Avl Sells To India To Pay Debt
The Age
Thursday March 20, 2008
INDIAN vigneron Champagne Indage will make the largest foreign investment in Australia's wine industry since the grape glut started to clear a year ago, after announcing plans to purchase Australian Vintage's Loxton winery for $60 million.
Australian Vintage, formerly known as McGuigan Simeon, said yesterday it had signed a deal to offload its second-largest winery and Australia's fifth largest to Indage within six months, pending due diligence. "We're pleased that we're able to find a buyer and sell at a price we're comfortable with," AVL's chief executive, Dane Hudson, said. Mr Hudson said $40 million from the sale of the 90,000-litre winery in South Australia's Riverland would go towards reducing the company's debts of about $150 million. The rest will go towards upgrading AVL's remaining 150 million-litre winery in the Hunter Valley in NSW. Shares in AVL closed steady at $1.32, despite Mr Hudson saying that the sale would help his company ditch under-used assets. The deal follows AVL's sale of its Griffith winery to Yellowtail winemaker Cassella Wines for $10 million in November.
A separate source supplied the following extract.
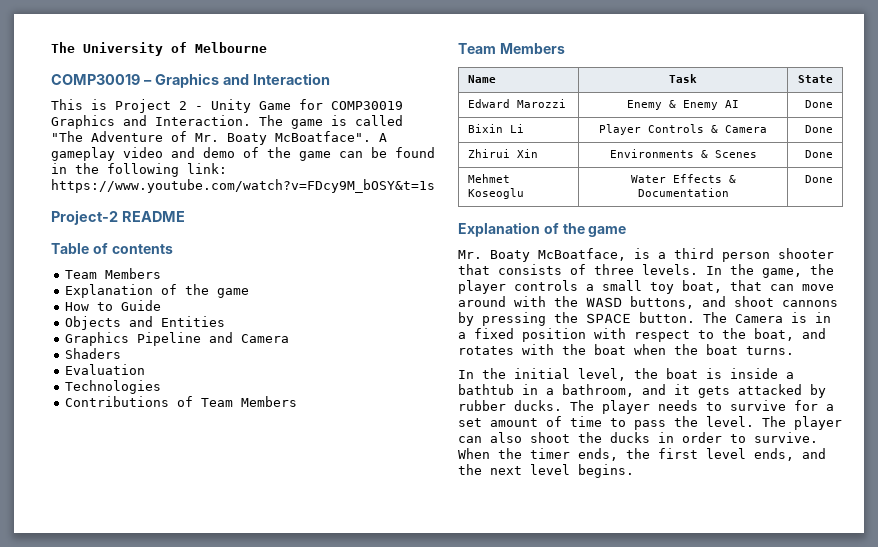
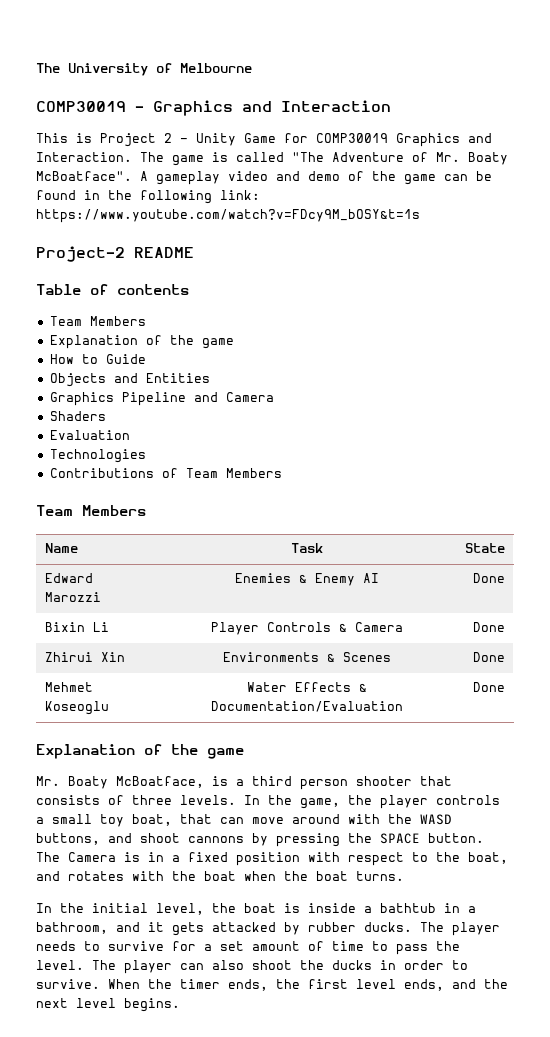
[627,100,662,110] Enemy -> [234,573,291,583] Enemies
[637,188,729,197] Documentation -> [210,701,403,712] Documentation/Evaluation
Mr Hudson played down concerns that the company's debt levels were too high, even after the asset sales. "We've had no issue servicing it at all," he said. The sale follows AVL and Macquarie Group chairman David Clarke's recent comments that the Australian wine industry had "turned the corner". Indage said its purchase of Loxton was part of its plans in "going global". The group, which claims to account for 70% of India's wine sales, made its first step outside India last year when it purchased Tandou Wines in the Riverland district in September, which it has renamed Thachi. Indage's managing director, R. S. Chougule, in his company's annual report, said the Thachi purchase was the "first small step towards a giant stride ahead" in the group's five-year plan to have production facilities in 10 countries. Indage has 2630 hectares of vineyards in India and is valued at $195 million on the Mumbai Stock Exchange. The group's chief financial officer, Rajesh Chalke, said Indage wanted to establish production facilities in countries such as Australia, Argentina, France, Italy and South Africa, where domestic consumption was strong. He said some bulk wine would be shipped to India.